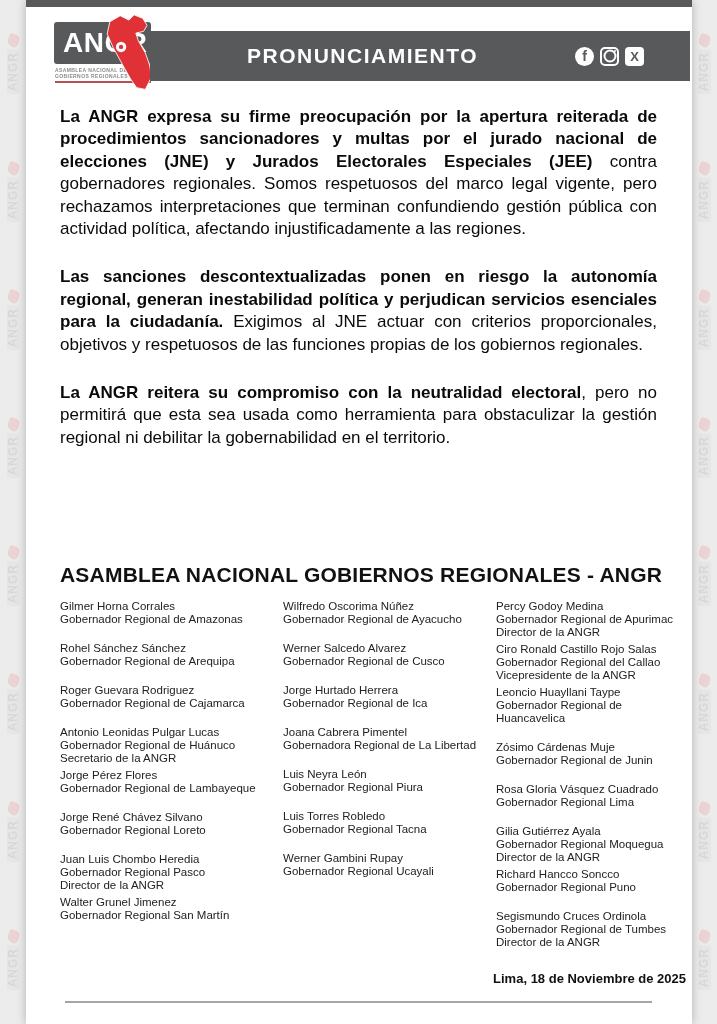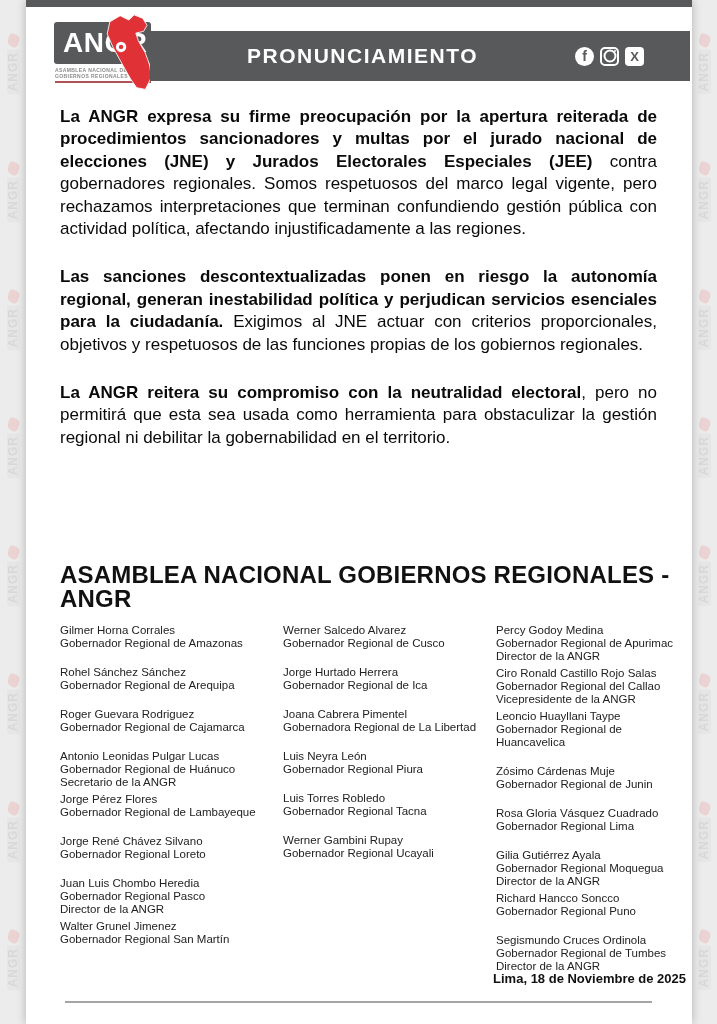"ASAMBLEA NACIONAL GOBIERNOS REGIONALES -" .sig-heading { font-size: 24px -> 21px }
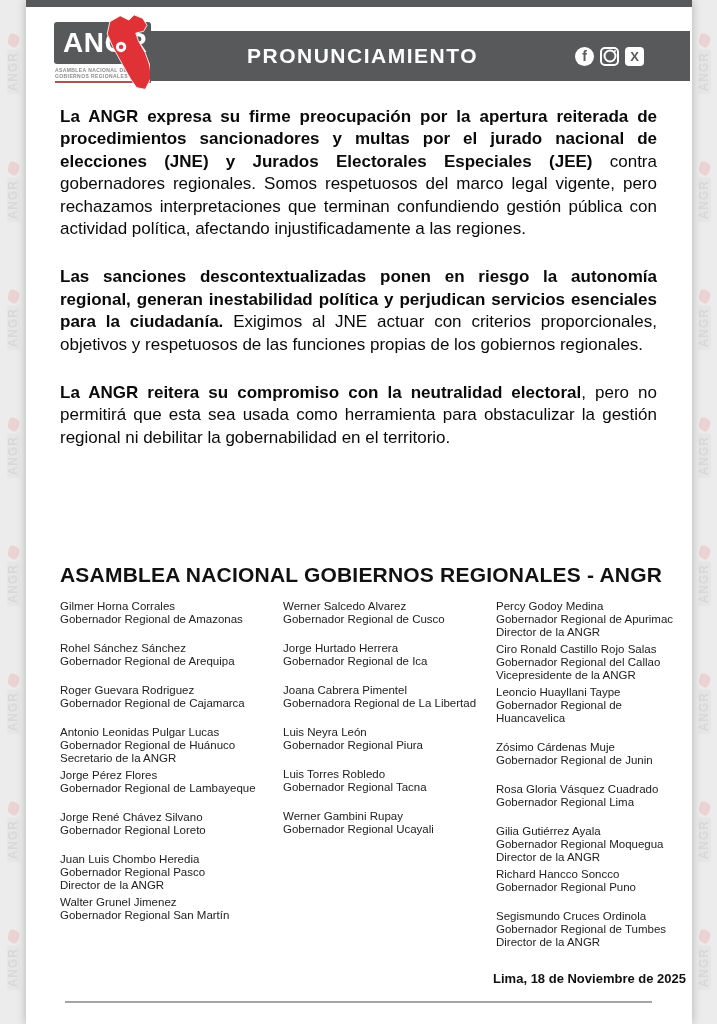"Wilfredo Oscorima Núñez" div.sig-entry { html: none -> <div> <div>Wilfredo Oscorima Núñez</div> <div>Gobernador Regional de Ayacucho</div> </div> }
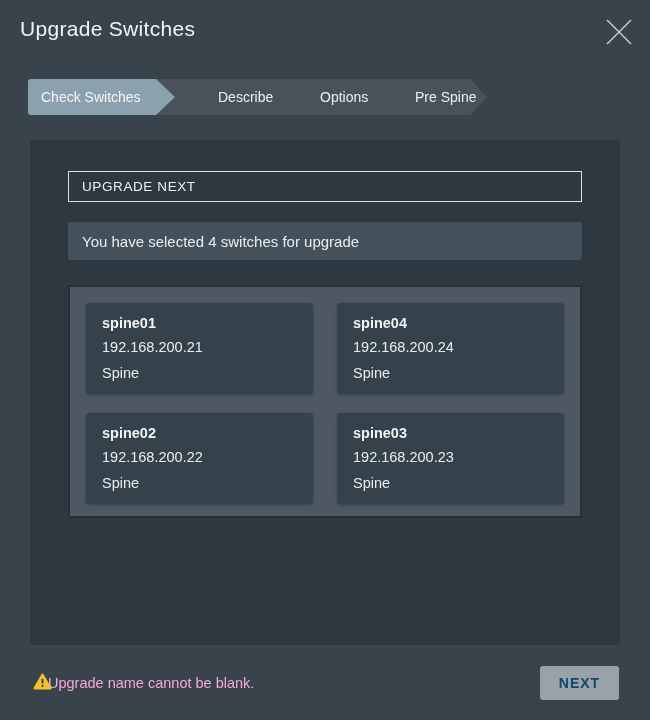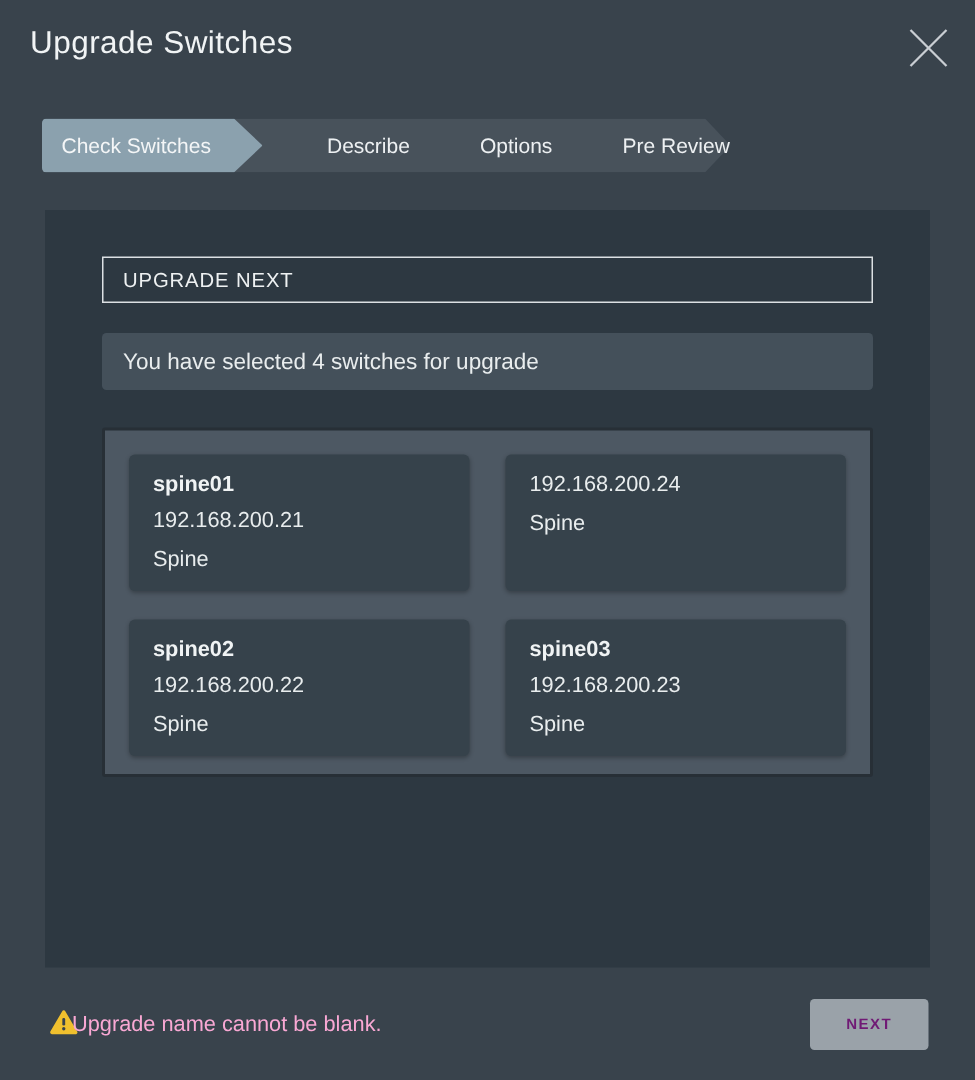"Pre Review" span.step-label { text: Review -> Spine }
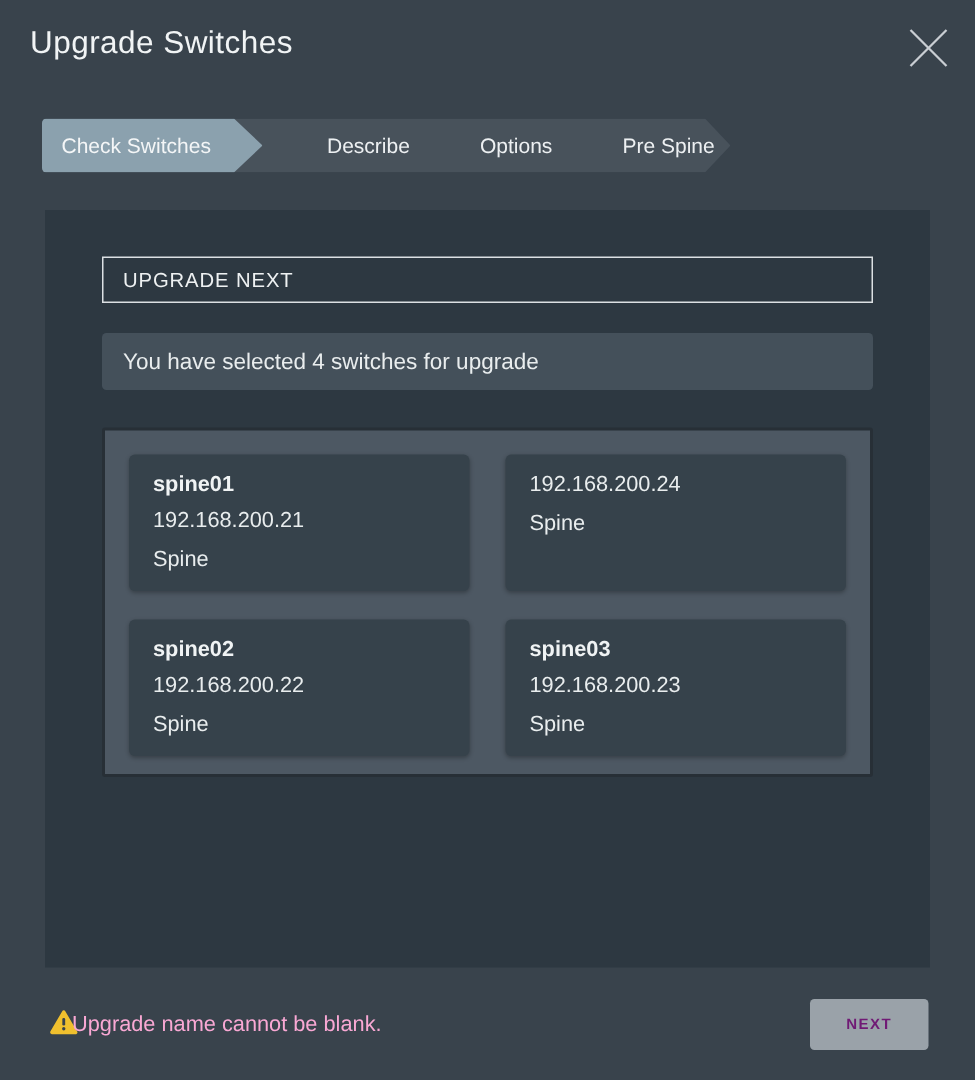"spine04" div.sw-name { html: none -> <div>spine04</div> }
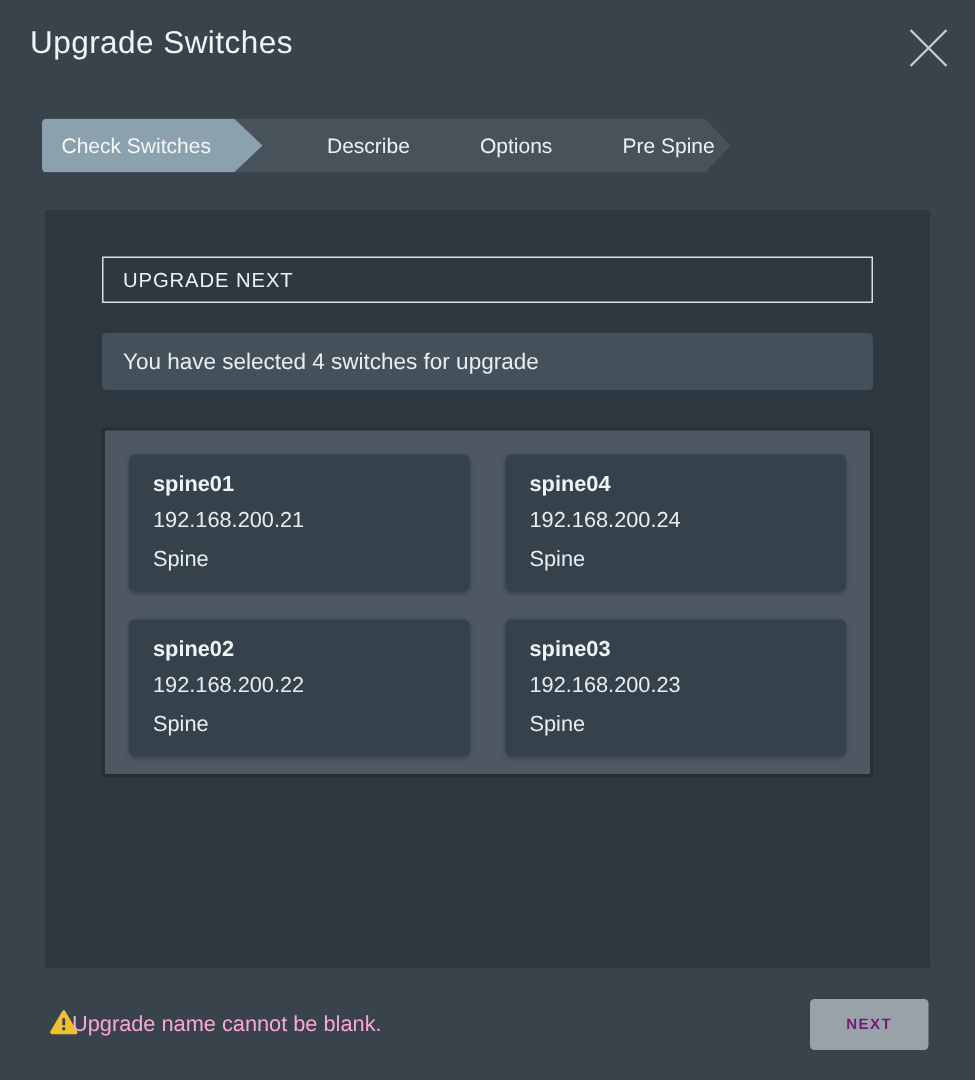"NEXT" .next-btn { color: #701a75 -> #0c4a6e; font-size: 10px -> 14px }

WORK TO BE COMPLETED = Without the pictures, repeat exactly the lines running from the line containing "none -> <div>spine04</div>" through the end of the data, both ends included.

YOUR RESPONSE =
"spine04" div.sw-name { html: none -> <div>spine04</div> }
"NEXT" .next-btn { color: #701a75 -> #0c4a6e; font-size: 10px -> 14px }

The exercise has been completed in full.